U.S. Ambassador to Mexico: Who Is Carlos Pascual?
Wednesday, May 13, 2009
In April 2009, President Obama proposed Carlos Pascual as the next U.S. Ambassador to Mexico. This was a controversial choice because his specialty is not Latin America, but rather converting newly independent or failed states to democracy and free market capitalism.
Born in 1959 in Cuba, Pascual emigrated to the United States with his parents at the age of three. He earned his B.A. from Stanford University in 1980 and his Masters in Public Policy from the Kennedy School of Government at Harvard University in 1982.
Pascual joined the US Agency for International Development (USAID) in 1983. In addition to working at the agency’s Africa Bureau in Washington, DC, Pascual was posted to Sudan, South Africa and Mozambique. In June 1992, Pascual became director of USAID’s Office of Program Analysis and Coordination for the New Independent States Task Force. From February 1994 to June 1995 he was deputy assistant administrator for Europe and the New Independent States. In that position, he oversaw budget and policy development for USAID’s annual programs of $1.2 billion in the region.

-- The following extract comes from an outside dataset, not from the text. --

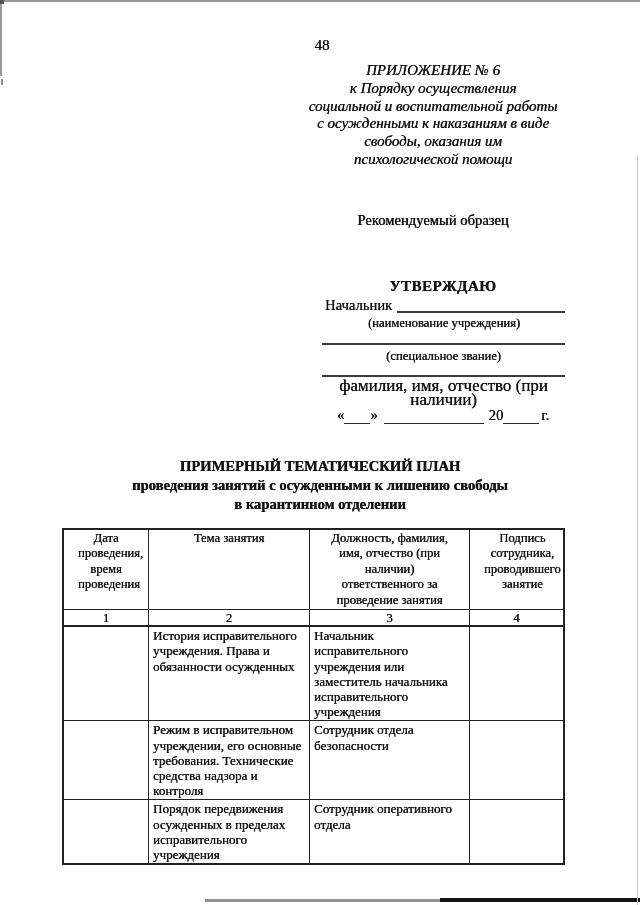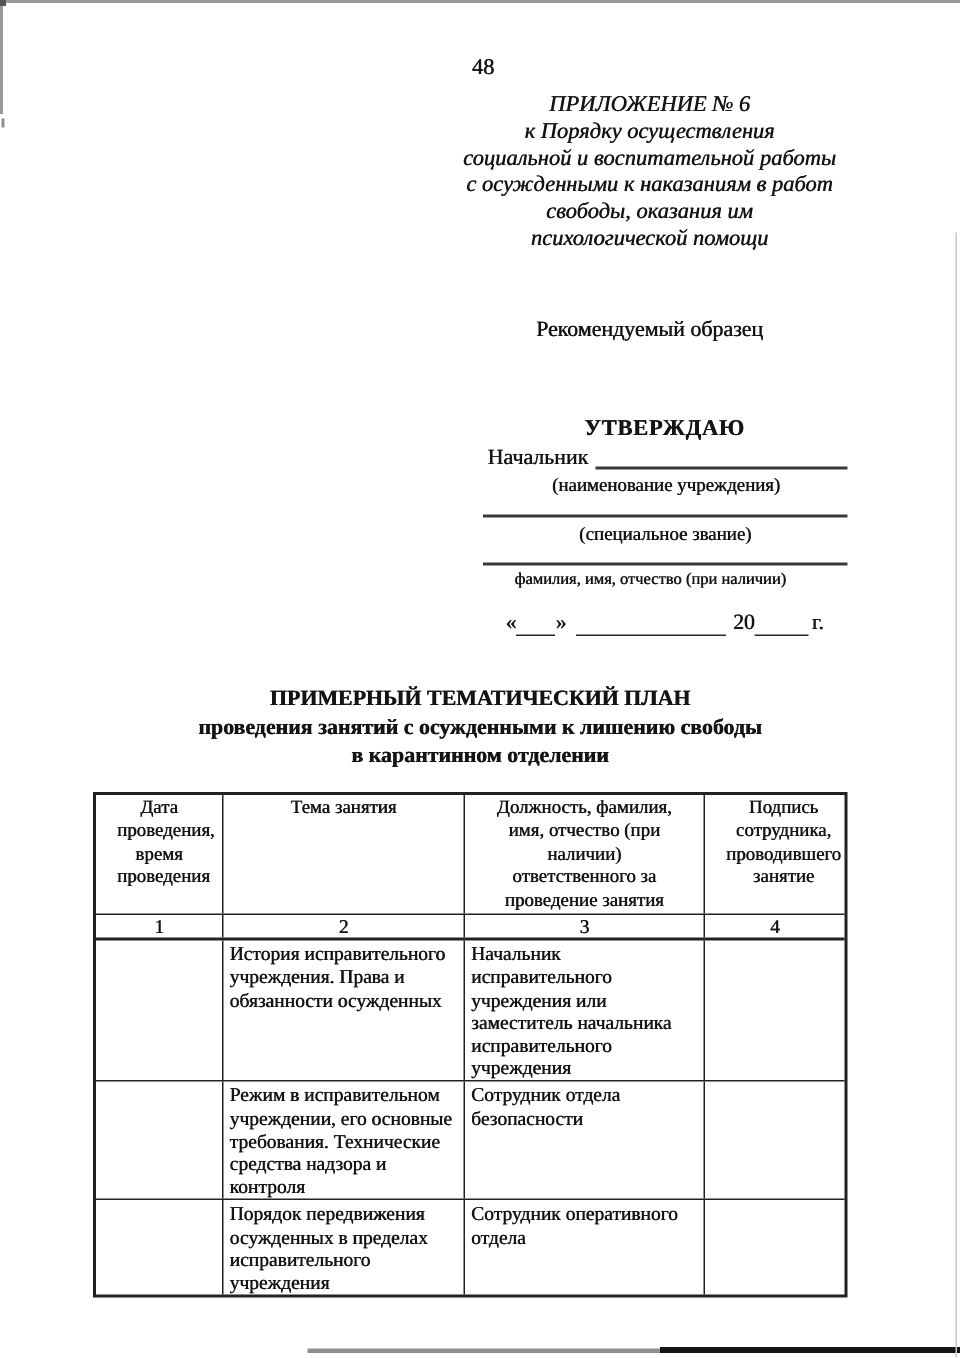"с осужденными к наказаниям в" div { text: работ -> виде }
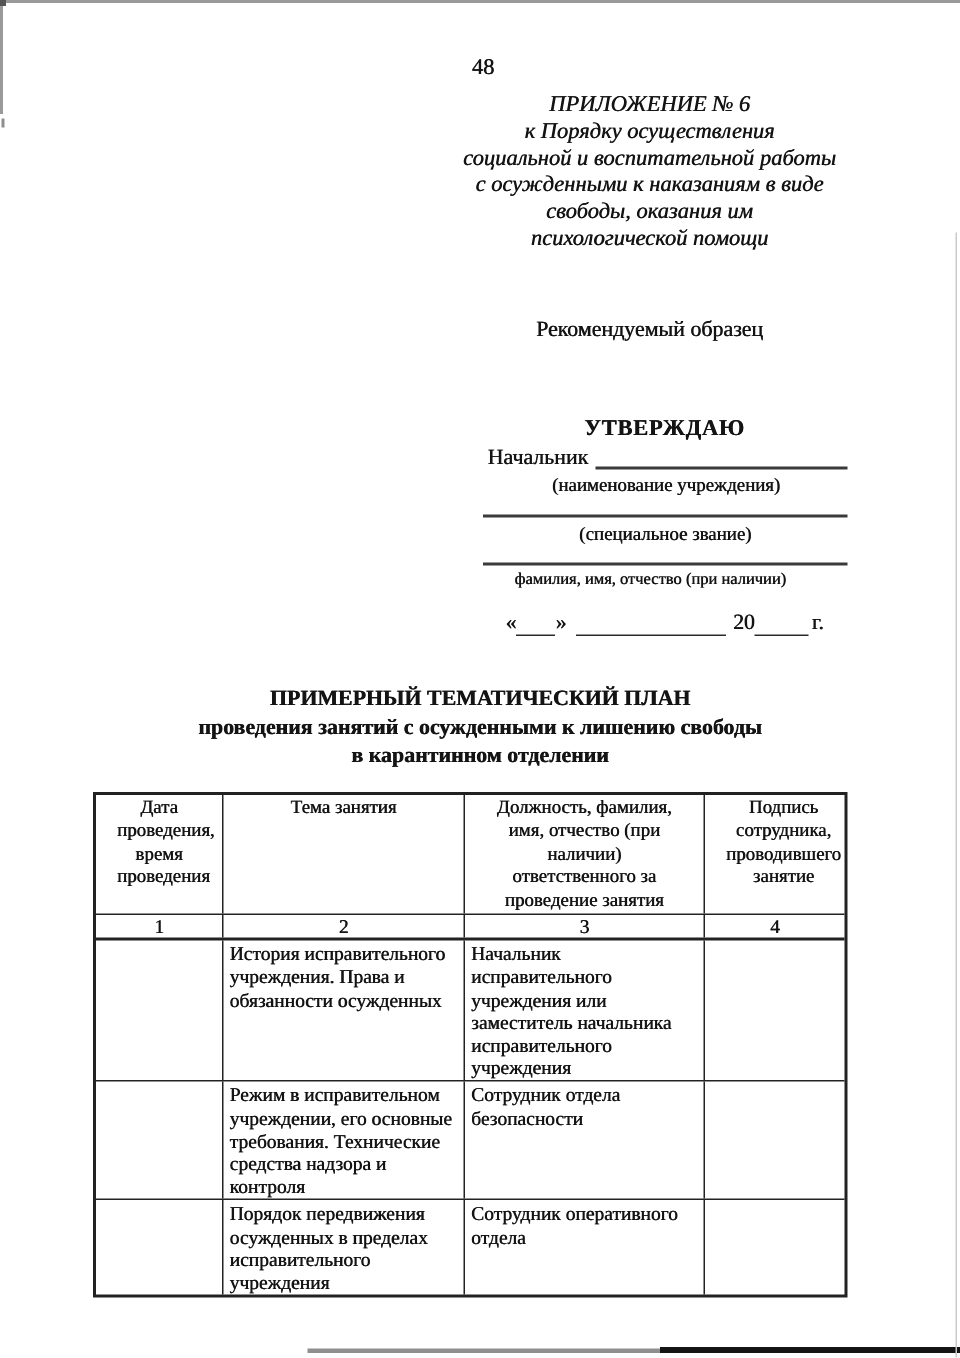"фамилия, имя, отчество (при наличии)" #caption-name { font-size: 11px -> 17px; left: 312px -> 322px }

In June 1995, Pascual left USAID for the National Security Council (NSC), where for three years he was director for Russian, Ukrainian and Eurasian Affairs, responsible for economic policy generally and for Ukraine, Moldova, and Belarus. From July 1998 to January 2000, Pascual served as special assistant to the President and NSC senior director for Russia, Ukraine, and Eurasia, where he guided US policy related to democracy and market change in Ukraine, and stability, security, and democracy concerns in the Caucasus and Central Asia. From October 2000 to August 2003, Pascual served as U.S. Ambassador to Ukraine.